Dans la tribune suivante, l’anthropologue et militant anarchiste américain, David Graeber alerte les institutions internationale et l’opinion publique concernant l’invasion probable du Rojava et le massacre des Kurdes par la Turquie :
« Les alliés kurdes de l’Amérique risquent d’être exterminés par l’OTAN
La Turquie est considérée comme l’ennemi mortel des Kurdes mais elle utilise des chars allemands et des hélicoptères britanniques : il s’agit d’un scandale international.
Vous souvenez-vous de ces courageuses forces kurdes qui ont défendu de manière si héroïque la ville syrienne de Kobanê contre DAECH ? Ils risquent d’être anéantis par l’OTAN.
La région autonome kurde du Rojava dans le nord-est de la Syrie, qui comprend Kobanê, fait face à une invasion. Une armée de l’OTAN se masse à la frontière, rassemblant toute la puissance de feu écrasante et le matériel de haute technologie que seules les forces militaires les plus avancées peuvent déployer. Le commandant en chef de ces forces a déclaré vouloir donner le Rojava à ses «propriétaires légitimes», qui, croit-il, sont des Arabes et non des Kurdes.

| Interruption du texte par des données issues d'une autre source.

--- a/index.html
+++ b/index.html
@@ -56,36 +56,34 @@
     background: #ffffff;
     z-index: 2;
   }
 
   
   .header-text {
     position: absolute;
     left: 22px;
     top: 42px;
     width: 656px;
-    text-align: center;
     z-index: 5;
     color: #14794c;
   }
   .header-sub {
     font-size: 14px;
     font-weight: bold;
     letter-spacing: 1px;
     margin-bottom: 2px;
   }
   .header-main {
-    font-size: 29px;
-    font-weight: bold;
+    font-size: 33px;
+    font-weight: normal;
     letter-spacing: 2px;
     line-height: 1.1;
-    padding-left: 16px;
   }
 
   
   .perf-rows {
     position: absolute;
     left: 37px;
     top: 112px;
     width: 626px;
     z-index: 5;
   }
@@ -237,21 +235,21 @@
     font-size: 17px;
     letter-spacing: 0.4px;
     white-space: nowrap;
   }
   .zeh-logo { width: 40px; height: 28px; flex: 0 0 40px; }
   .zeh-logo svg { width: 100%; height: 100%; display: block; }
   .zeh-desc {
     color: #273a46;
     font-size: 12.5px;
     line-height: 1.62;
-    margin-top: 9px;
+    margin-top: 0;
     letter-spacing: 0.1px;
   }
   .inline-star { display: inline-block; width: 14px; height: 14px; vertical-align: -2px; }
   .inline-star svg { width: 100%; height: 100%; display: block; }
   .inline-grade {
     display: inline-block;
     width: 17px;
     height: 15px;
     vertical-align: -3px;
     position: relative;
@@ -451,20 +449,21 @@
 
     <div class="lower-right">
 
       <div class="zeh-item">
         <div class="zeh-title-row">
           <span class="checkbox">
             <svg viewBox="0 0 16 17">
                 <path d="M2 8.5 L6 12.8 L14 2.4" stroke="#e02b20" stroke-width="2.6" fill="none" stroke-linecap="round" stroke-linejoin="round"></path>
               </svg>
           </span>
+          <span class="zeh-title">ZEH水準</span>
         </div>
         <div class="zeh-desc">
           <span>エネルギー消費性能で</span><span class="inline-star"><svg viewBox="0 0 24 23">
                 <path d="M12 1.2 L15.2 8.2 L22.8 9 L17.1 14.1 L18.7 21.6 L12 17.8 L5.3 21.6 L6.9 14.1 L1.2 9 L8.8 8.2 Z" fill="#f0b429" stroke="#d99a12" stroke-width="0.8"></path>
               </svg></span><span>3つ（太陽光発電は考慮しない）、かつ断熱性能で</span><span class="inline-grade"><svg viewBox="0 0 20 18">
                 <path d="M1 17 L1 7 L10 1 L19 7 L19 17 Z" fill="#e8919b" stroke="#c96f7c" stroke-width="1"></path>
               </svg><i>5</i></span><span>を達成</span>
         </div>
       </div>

Le printemps dernier, ce dirigeant a fait des déclarations similaires à propos du canton kurde d’Afrin, le plus à l’ouest. Suite à cela, la même armée de l’OTAN, utilisant des chars allemands et des hélicoptères de combat britanniques, appuyée par des milliers d’auxiliaires islamistes endurcis, a envahi le canton. Selon les agences de presse kurdes, l’invasion aurait chassé plus de 100 000 civils kurdes d’Afrin. Ils auraient utilisé le viol, la torture et le meurtre comme moyen systématique de terreur. Ce règne de terreur continue à ce jour. Et le commandant et chef de cette armée de l’OTAN a laissé entendre qu’il avait l’intention de faire au reste de la Syrie du Nord ce qu’il avait fait à Afrin.
Je parle, bien sûr, du président Recep Tayyip Erdoğan, qui est, de plus en plus, le dictateur efficace de la Turquie. Mais il est crucial de souligner que ce sont des forces de l’OTAN. Cela signifie non seulement qu’ils sont dotés d’armes de pointe, mais aussi que ces armes sont entretenues par d’autres membres de l’OTAN.

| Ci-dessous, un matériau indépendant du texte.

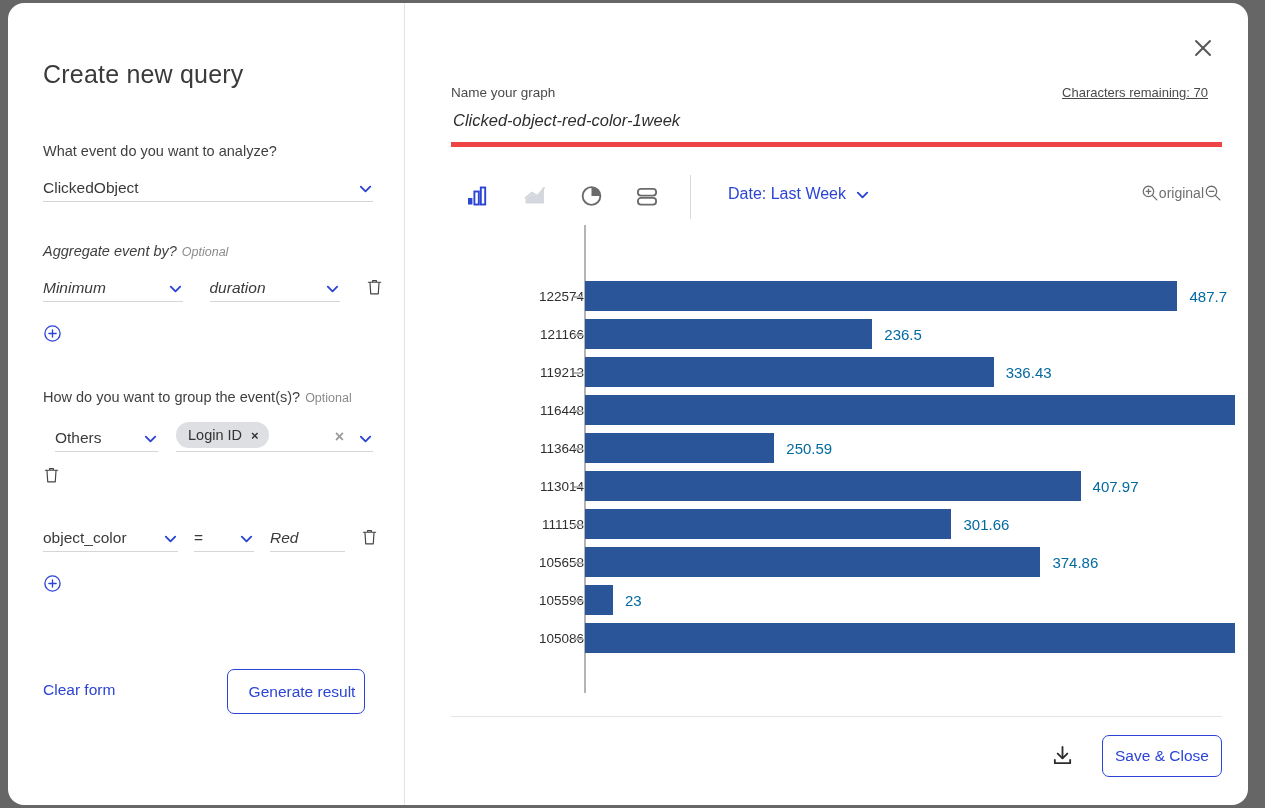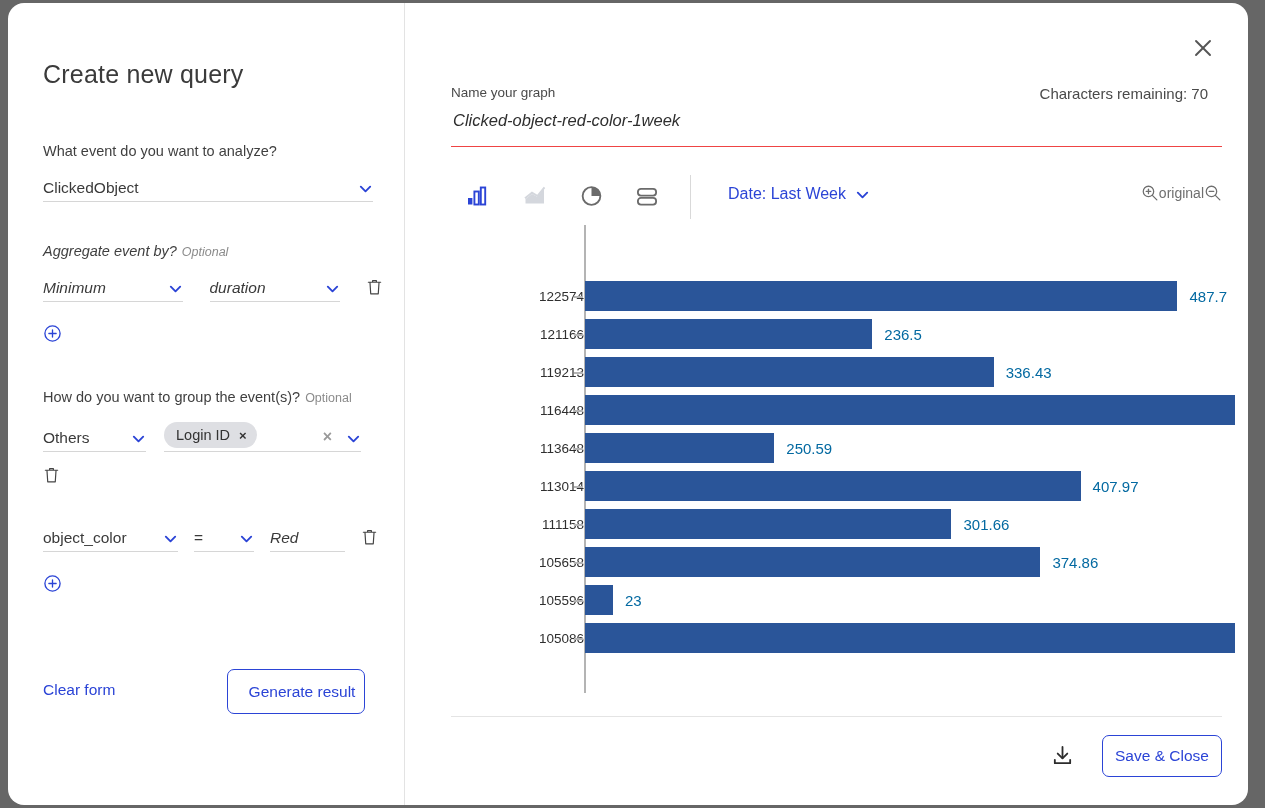--- a/index.html
+++ b/index.html
@@ -150,28 +150,29 @@
   }
   .name-label {
     position: absolute;
     left: 46px; top: 82px;
     font-size: 13.5px;
     color: #4a4a4a;
   }
   .chars-remaining {
     position: absolute;
     right: 40px; top: 82px;
-    font-size: 15px;
+    font-size: 13px;
     color: #4a4a4a;
+    text-decoration: underline;
   }
   .name-input-wrap {
     position: absolute;
     left: 46px; top: 108px;
     width: 771px;
-    border-bottom: 1px solid #ef4444;
+    border-bottom: 5px solid #ef4444;
     height: 36px;
   }
   .name-input {
     border: none;
     outline: none;
     width: 100%;
     font-size: 16.5px;
     font-style: italic;
     color: #2e2e2e;
     font-family: "Liberation Sans", sans-serif;
@@ -357,21 +358,21 @@
               <line x1="6.2" y1="10" x2="13.8" y2="10" stroke-linecap="round"></line>
           </svg>
         </span>
       </div>
     </div>
 
     <div class="field-block" data-name="group-field-group" style="top:386px; width:340px;">
       <div class="field-label" data-name="group-question-label">
         <span data-name="group-question-text">How do you want to group the event(s)?</span><span class="optional" data-name="group-optional-tag">Optional</span>
       </div>
-      <div style="display:flex; align-items:flex-end; gap:18px;">
+      <div style="display:flex; align-items:flex-end; gap:18px;margin-left:12px;">
         <div class="underline-select" data-name="group-type-select" style="width:103px;">
           <span class="val" data-name="group-type-value">Others</span>
           <span class="chev" data-name="chevron-down-icon">
             <svg width="15" height="15" viewBox="0 0 16 16" fill="none" stroke="currentColor" stroke-width="2" stroke-linecap="round" stroke-linejoin="round">
                 <polyline points="3,6 8,11 13,6"></polyline>
               </svg>
           </span>
         </div>
         <div class="underline-select" data-name="group-value-multiselect" style="width:197px; height:33px;">
           <span class="chip" data-name="group-chip-login-id">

Les avions de combat, les hélicoptères de combat, même les chars d’assaut utilisés par la Turquie et fournies par l’Allemagne, se dégradent extrêmement rapidement dans des conditions de combat. Les personnes qui inspectent, entretiennent, réparent, remplacent et leur fournissent des pièces de rechange sont généralement des entrepreneurs travaillant pour des entreprises américaines, britanniques, allemandes ou italiennes. Leur présence est essentielle car l’avantage militaire turc sur les Forces de défense du peuple (YPG) et les Forces de défense des femmes (YPJ) du nord de la Syrie – ces défenseurs de Kobanê que la Turquie s’est engagée à détruire – dépend entièrement d’eux.

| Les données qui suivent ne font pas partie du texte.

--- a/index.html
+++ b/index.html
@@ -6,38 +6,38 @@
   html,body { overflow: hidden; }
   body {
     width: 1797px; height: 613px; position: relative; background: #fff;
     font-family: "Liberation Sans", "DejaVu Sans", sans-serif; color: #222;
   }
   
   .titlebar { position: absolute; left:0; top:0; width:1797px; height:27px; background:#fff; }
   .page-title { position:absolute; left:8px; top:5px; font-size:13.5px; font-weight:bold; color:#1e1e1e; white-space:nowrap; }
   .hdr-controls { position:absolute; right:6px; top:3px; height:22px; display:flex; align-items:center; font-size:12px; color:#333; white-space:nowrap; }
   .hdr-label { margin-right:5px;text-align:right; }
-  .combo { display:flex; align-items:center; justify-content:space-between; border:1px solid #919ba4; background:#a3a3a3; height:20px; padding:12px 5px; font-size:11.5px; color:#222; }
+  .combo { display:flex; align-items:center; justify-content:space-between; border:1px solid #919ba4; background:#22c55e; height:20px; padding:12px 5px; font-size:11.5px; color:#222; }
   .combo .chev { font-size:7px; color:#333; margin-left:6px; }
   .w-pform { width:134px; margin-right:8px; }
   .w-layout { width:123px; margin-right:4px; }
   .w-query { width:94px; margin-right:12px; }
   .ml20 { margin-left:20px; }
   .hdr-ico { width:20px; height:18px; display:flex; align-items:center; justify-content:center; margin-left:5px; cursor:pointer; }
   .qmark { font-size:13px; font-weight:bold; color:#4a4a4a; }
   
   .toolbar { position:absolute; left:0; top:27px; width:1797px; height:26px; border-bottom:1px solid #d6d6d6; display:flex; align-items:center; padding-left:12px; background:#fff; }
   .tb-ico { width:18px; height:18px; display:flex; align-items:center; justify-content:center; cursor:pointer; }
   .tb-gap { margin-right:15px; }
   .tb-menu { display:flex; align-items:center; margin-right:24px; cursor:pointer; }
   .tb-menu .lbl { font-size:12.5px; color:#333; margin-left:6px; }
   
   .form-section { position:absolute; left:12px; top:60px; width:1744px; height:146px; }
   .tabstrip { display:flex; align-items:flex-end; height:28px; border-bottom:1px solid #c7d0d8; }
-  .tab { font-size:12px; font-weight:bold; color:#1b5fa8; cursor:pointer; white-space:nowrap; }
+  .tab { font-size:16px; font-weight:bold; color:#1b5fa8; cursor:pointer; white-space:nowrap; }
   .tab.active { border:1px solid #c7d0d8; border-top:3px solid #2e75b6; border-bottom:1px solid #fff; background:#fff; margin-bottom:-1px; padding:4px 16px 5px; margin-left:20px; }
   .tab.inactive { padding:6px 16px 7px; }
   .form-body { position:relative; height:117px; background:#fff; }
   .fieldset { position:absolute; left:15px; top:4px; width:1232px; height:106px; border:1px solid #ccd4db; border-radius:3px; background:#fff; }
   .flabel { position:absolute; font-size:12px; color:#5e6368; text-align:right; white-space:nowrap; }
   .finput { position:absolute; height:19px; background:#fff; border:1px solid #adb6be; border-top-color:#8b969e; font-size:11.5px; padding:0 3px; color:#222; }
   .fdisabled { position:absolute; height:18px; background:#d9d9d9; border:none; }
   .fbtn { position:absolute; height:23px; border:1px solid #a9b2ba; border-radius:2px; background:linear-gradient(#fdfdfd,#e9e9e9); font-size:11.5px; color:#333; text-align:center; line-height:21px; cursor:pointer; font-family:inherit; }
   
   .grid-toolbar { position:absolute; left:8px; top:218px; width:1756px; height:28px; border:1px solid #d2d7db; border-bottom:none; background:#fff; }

En effet, outre son avantage technologique, l’armée turque est en désordre. La plupart de ses meilleurs officiers et même des pilotes sont en prison depuis la tentative de coup d’État manquée de 2016. Ils sont maintenant dirigés par des commandants choisis pour leur loyauté politique plutôt que pour leurs compétences. Les défenseurs de Rojava, en revanche, sont des vétérans aguerris. Dans un combat loyal, ils n’auraient pas plus de difficulté à résister à une incursion turque que par le passé, ils avaient repoussé des djihadistes soutenus par la Turquie.
Un « combat loyal » dans ce cas signifierait avoir accès à des armes antichars et anti-aériennes. Mais c’est précisément ce que le gouvernement Trump a promis à la Turquie de ne pas laisser les Kurdes. Même les forces travaillant directement avec les troupes américaines et britanniques pour vaincre l’Etat islamique ne devaient jamais recevoir les armes défensives nécessaires pour contrecarrer les assauts aériens et blindés turcs qui suivraient inévitablement (…) pourraient être soutenus par le napalm et les bombes à fragmentation.
Au moment où ces forces seront retirées, leurs anciens alliés deviendront des canards assis, incapables de se défendre contre les armes sophistiquées que la Grande-Bretagne et les États-Unis contribuent à fournir à la Turquie et à maintenir.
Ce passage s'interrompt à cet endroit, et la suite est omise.